Ne emerge una dimensione di scrittura intrisa di poeticità diffusa (l’amore senza fine del giovane Peter, non a caso Pains, con il suo trasparente gioco di parole tra pain e Pan) ma anche di violenza forte, cruda ed efferata, in un ambiente socialmente degradato dove la morte e la crudeltà si possono incontrare, con grande facilità, ad ogni angolo della strada e ad ogni svolta del racconto.
I personaggi sono tutti devastati dalla corruzione in atto e dall’incipiente crollo della cultura cui avrebbero potuto appoggiarsi (e da cui sarebbero potuto essere supportati) in altre epoche storiche: la fine della ipertecnologizzata e consumistica civiltà occidentale da cui sono stati generati sembra ormai imminente. Anche il protagonista, legato all’uso delle protesi che gli permettono di muoversi e di spostarsi, è il simbolo vivente di una mancanza evidente di completezza, di una carenza ad essere, dell’impossibilità di esistere in modo del tutto integro in tutte le proprie facoltà vitali che caratterizza il modo di esistenza dell’uomo contemporaneo.
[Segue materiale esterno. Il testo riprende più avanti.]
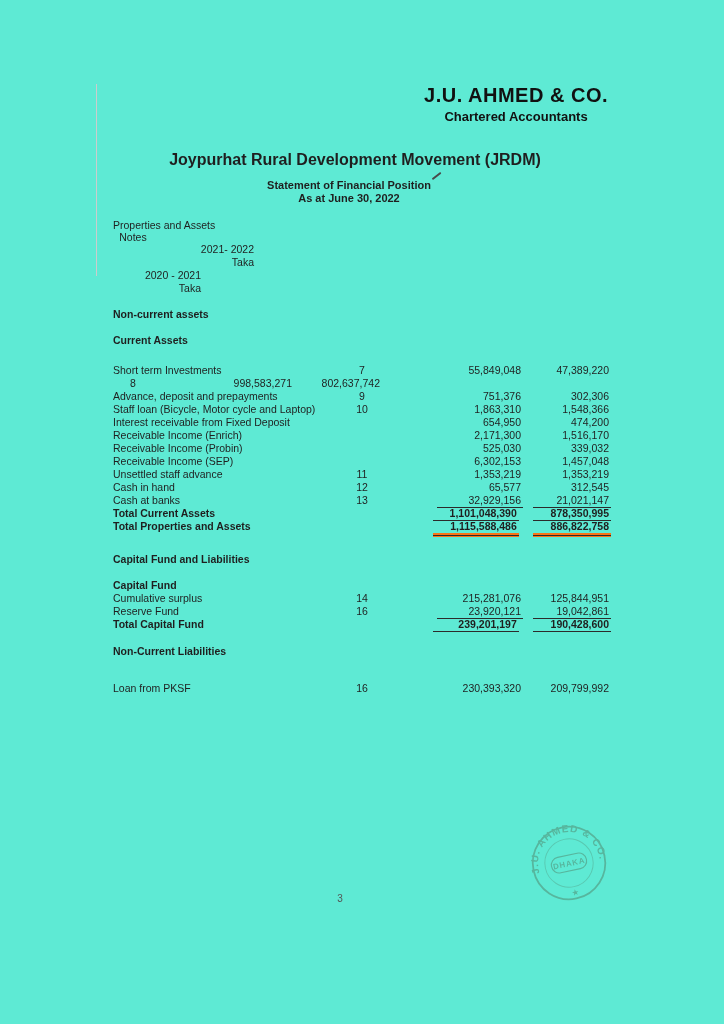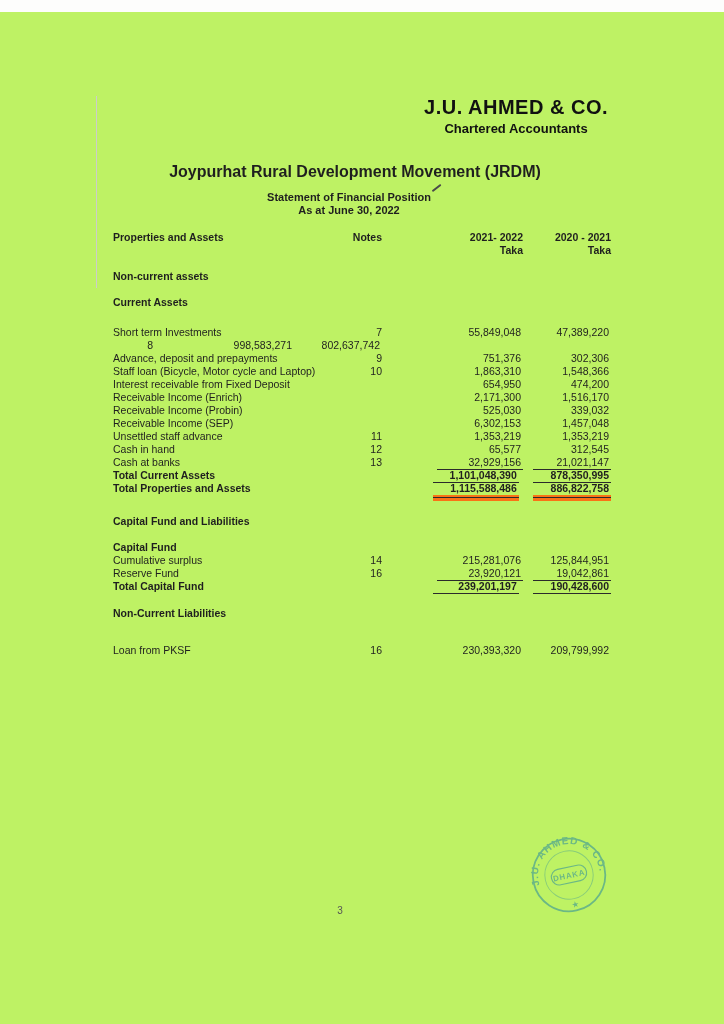--- a/index.html
+++ b/index.html
@@ -11,7 +11,7 @@
     position:relative;
     overflow:hidden;
   }
-  .page{position:absolute;inset:0;background:#bef264;margin-top:12px;}
+  .page{position:absolute;inset:0;background:#5eead4;}
 
   
   .scan-line{position:absolute;left:96px;top:84px;width:1px;height:192px;background:#cccccc;}

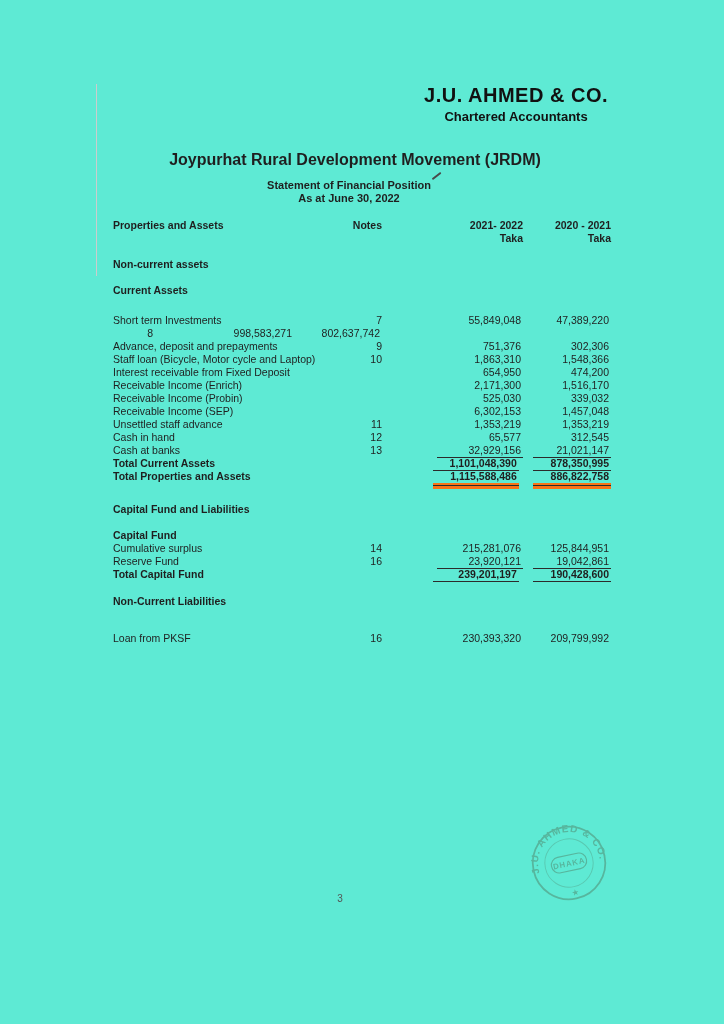--- a/index.html
+++ b/index.html
@@ -30,7 +30,7 @@
 
   
   .ftable{position:absolute;left:113px;top:219px;width:498px;font-size:10.5px;}
-  .thead{display:flex;margin-bottom:13px;font-weight:bold;}
+  .thead{display:flex;margin-bottom:13px;font-weight:normal;flex-direction:column;}
   .thead .c-v1,.thead .c-v2{line-height:13px;}
   .row{display:flex;height:13px;line-height:13px;}
   .row.bold{font-weight:bold;gap:9px;}

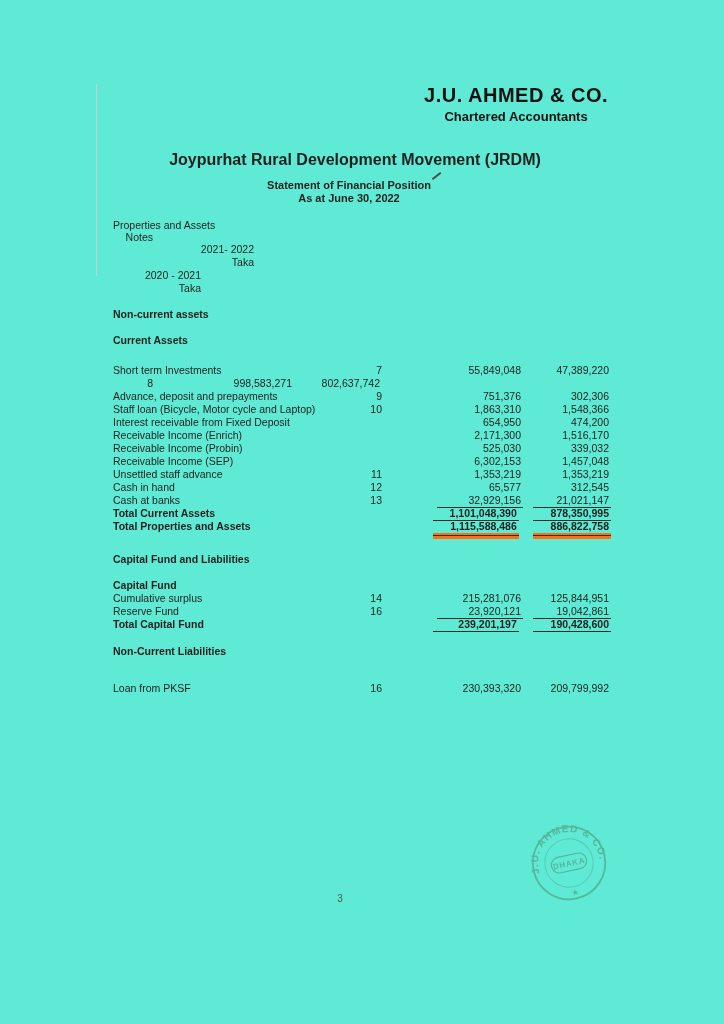--- a/index.html
+++ b/index.html
@@ -36,7 +36,7 @@
   .row.bold{font-weight:bold;gap:9px;}
   .section .c-label{font-weight:bold;}
   .c-label{width:229px;text-align:left;white-space:nowrap;}
-  .c-note{width:40px;text-align:right;}
+  .c-note{width:40px;text-align:center;}
   .c-v1{width:141px;text-align:right;}
   .c-v2{width:88px;text-align:right;}
   .vspan{display:inline-block;text-align:right;padding-right:2px;box-sizing:border-box;}

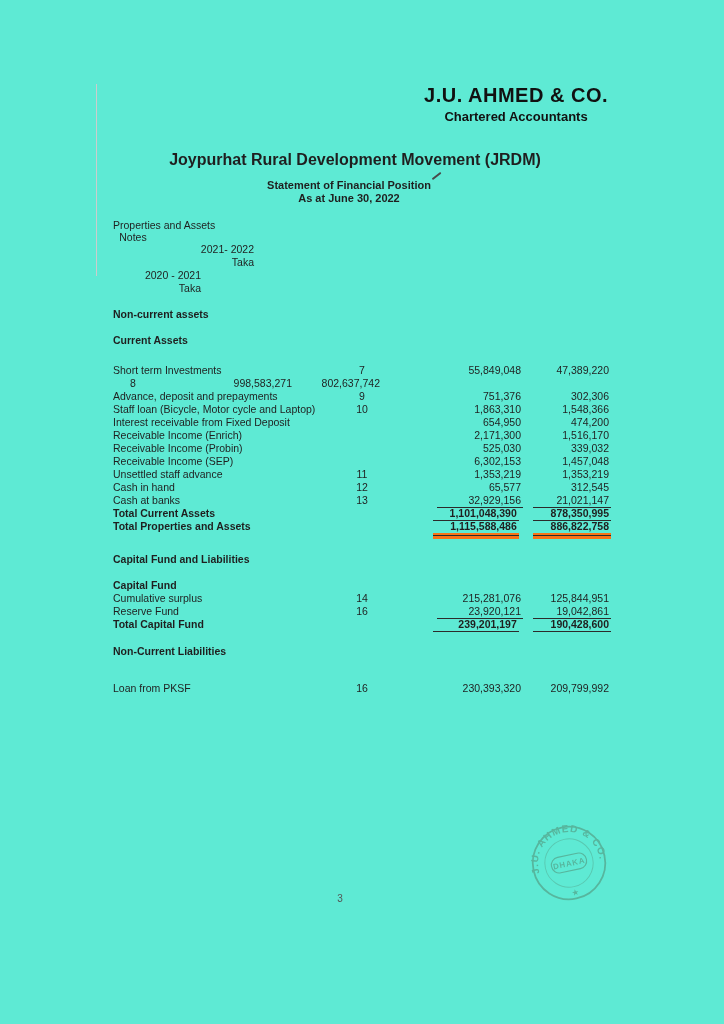--- a/index.html
+++ b/index.html
@@ -43,7 +43,7 @@
   .c-v1 .vspan{min-width:86px;}
   .c-v2 .vspan{min-width:78px;}
   .u{border-bottom:1px solid #2b2b2b;}
-  .uu{border-bottom:6px solid #f97316;position:relative;}
+  .uu{border-bottom:4px solid #f97316;position:relative;}
   .uu::after{content:"";position:absolute;left:0;right:0;bottom:-3px;border-bottom:1px solid #2b2b2b;}
 
   

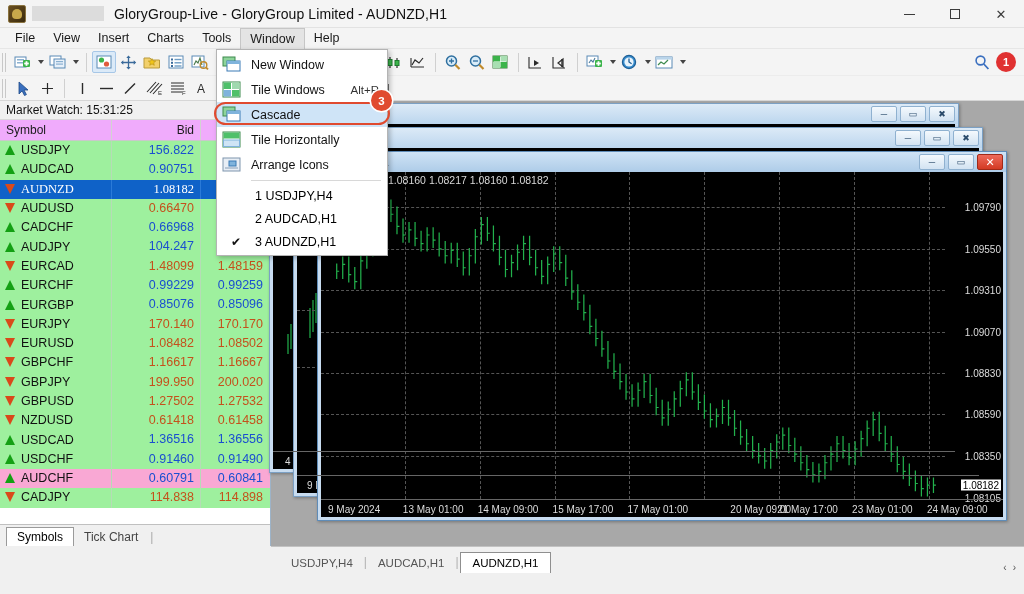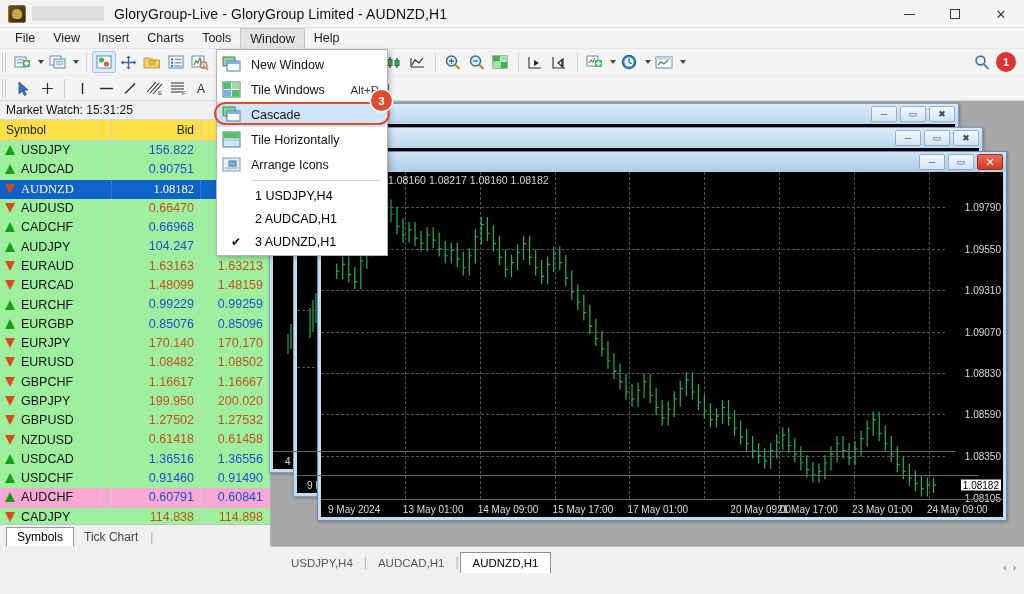--- a/index.html
+++ b/index.html
@@ -91,7 +91,7 @@
     height:19px; background:#f0f0f0; font-size:12px; color:#111; padding-left:6px;
     line-height:19px; border-bottom:1px solid #d8d8d8;
   }
-  .mw-head { display:flex; height:21px; background:#fde047; border-bottom:1px solid #c9c9c9; }
+  .mw-head { display:flex; height:21px; background:#f0abfc; border-bottom:1px solid #c9c9c9; }
   .mw-head div {
     font-size:12px; color:#1a1a1a; line-height:20px; border-right:1px solid #d2d2d2;
   }

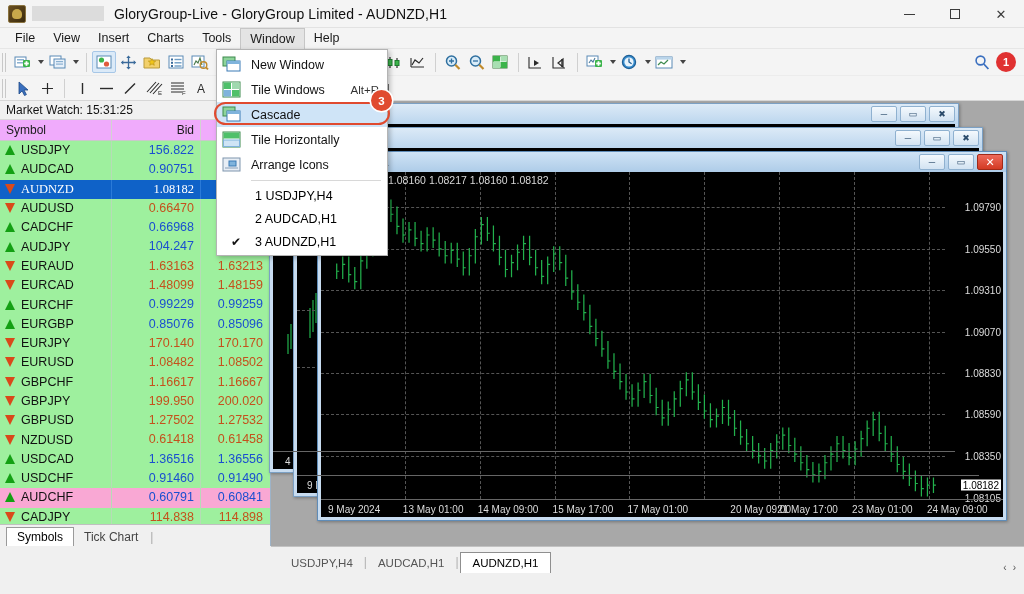--- a/index.html
+++ b/index.html
@@ -550,14 +550,6 @@
           </div>
           <div class="c-bid v-up">104.247</div>
           <div class="c-ask v-up">104.277</div>
-        </div>
-        <div class="mw-row">
-          <div class="c-sym">
-            <span class="arrow down"></span>
-            <span>EURAUD</span>
-          </div>
-          <div class="c-bid v-dn">1.63163</div>
-          <div class="c-ask v-dn">1.63213</div>
         </div>
         <div class="mw-row">
           <div class="c-sym">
Temi di straordinaria importanza teorica (il simulacro come doppio della forma originaria, la realtà virtuale e la sua estensione a quella “reale”, la ricerca di una nuova vita possibile e non gravata dalle remore e dalle angosce della lotta contemporanea per la sopravvivenza) emergono nel corso del romanzo di Verso ma la loro “pesantezza ontologica” non piega né riduce la scarica adrenalina al fondo della sua scrittura e della tensione narrativa che sorregge il suo romanzo.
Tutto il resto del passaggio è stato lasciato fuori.